RECORDS SHOWN:

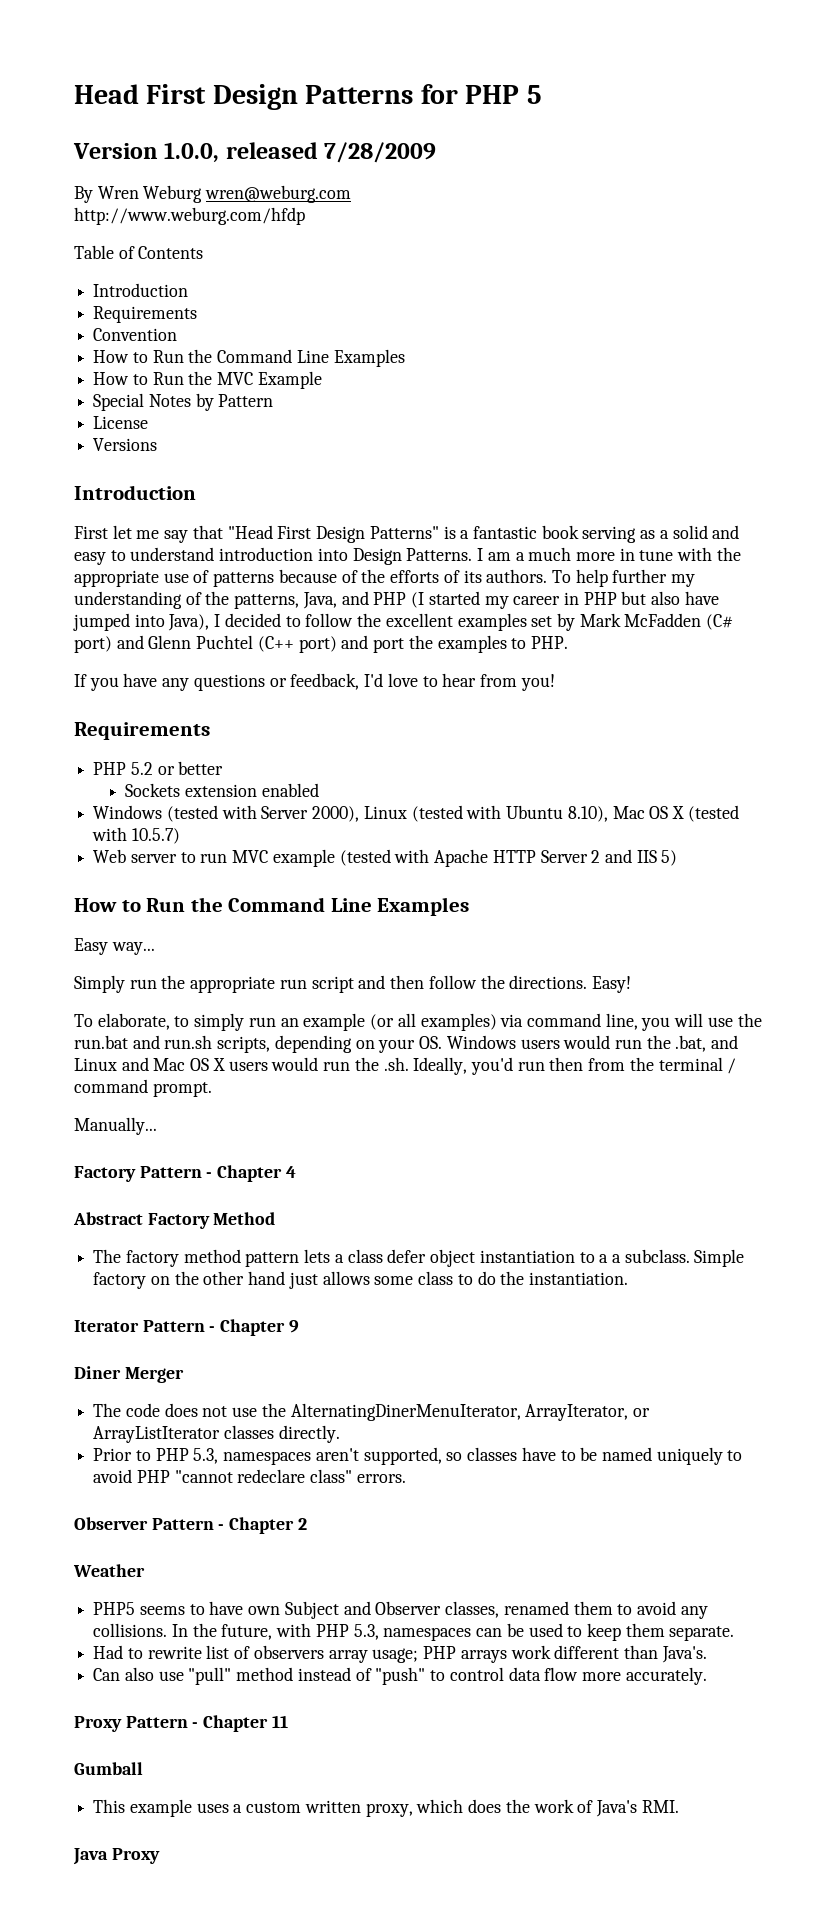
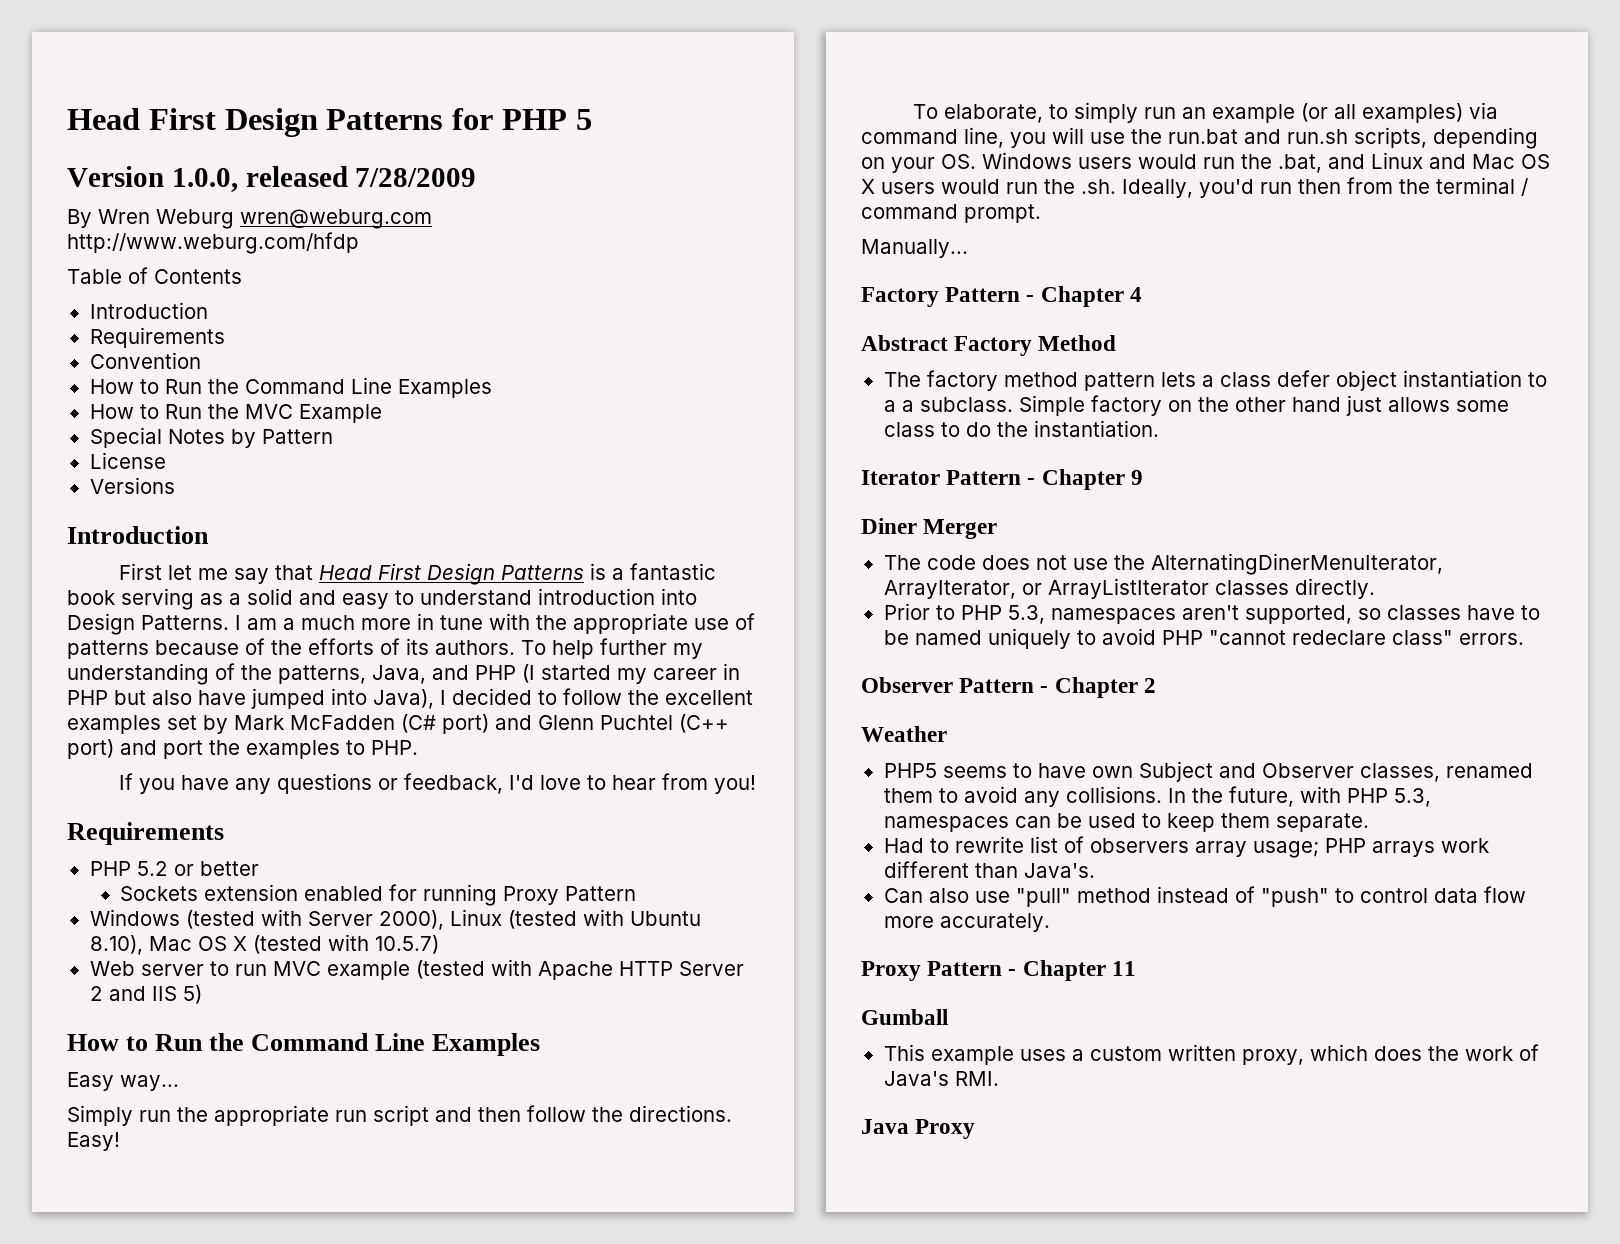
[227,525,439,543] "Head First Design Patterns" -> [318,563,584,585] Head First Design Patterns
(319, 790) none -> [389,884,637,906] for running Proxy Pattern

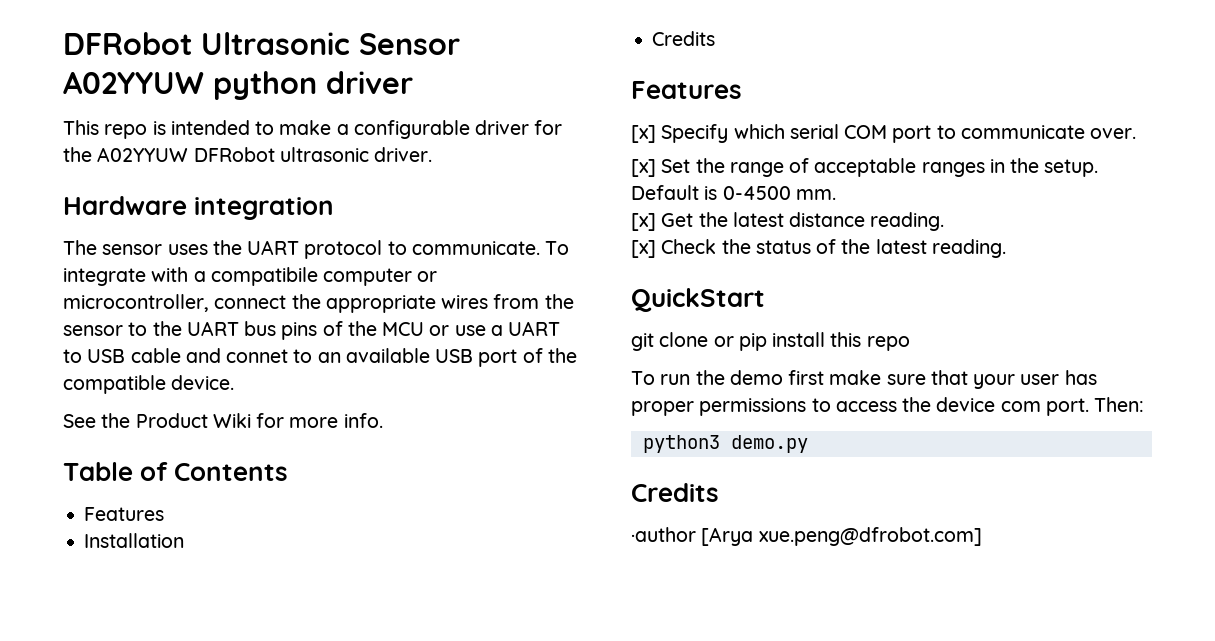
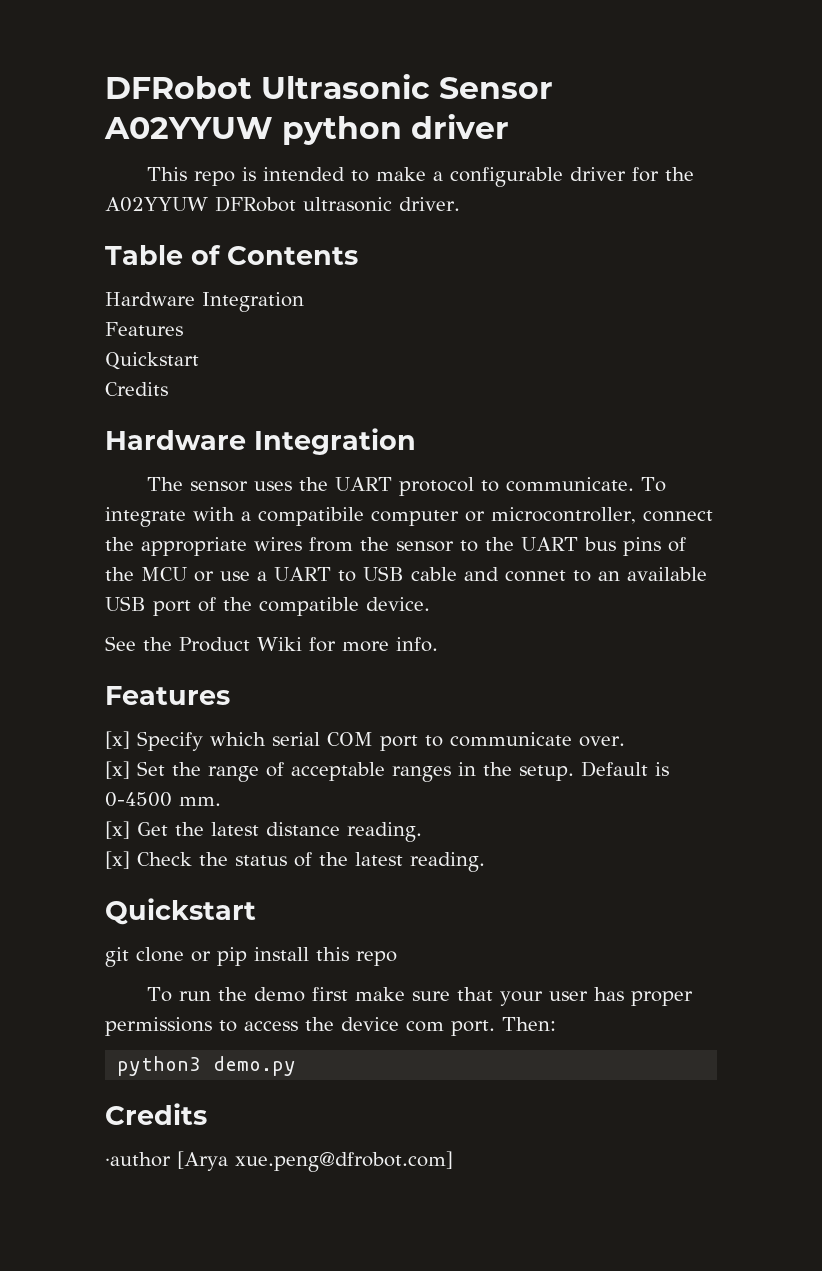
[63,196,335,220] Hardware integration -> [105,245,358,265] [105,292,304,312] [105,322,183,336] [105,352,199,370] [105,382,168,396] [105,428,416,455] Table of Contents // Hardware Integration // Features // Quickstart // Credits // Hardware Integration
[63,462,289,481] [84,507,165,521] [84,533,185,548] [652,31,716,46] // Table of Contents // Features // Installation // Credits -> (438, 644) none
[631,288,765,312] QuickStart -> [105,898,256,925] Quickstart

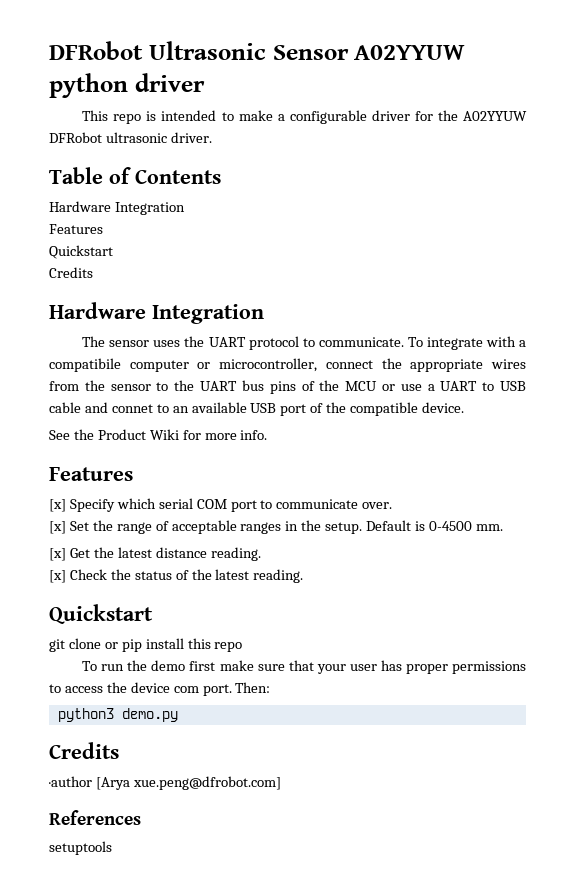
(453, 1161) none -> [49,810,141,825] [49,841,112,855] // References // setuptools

REQUIREMENT:
Please reproduce the entries from above exactly; images are not part of the copy.

EXERCISE OUTPUT:
[227,525,439,543] "Head First Design Patterns" -> [318,563,584,585] Head First Design Patterns
(319, 790) none -> [389,884,637,906] for running Proxy Pattern

[63,196,335,220] Hardware integration -> [105,245,358,265] [105,292,304,312] [105,322,183,336] [105,352,199,370] [105,382,168,396] [105,428,416,455] Table of Contents // Hardware Integration // Features // Quickstart // Credits // Hardware Integration
[63,462,289,481] [84,507,165,521] [84,533,185,548] [652,31,716,46] // Table of Contents // Features // Installation // Credits -> (438, 644) none
[631,288,765,312] QuickStart -> [105,898,256,925] Quickstart

(453, 1161) none -> [49,810,141,825] [49,841,112,855] // References // setuptools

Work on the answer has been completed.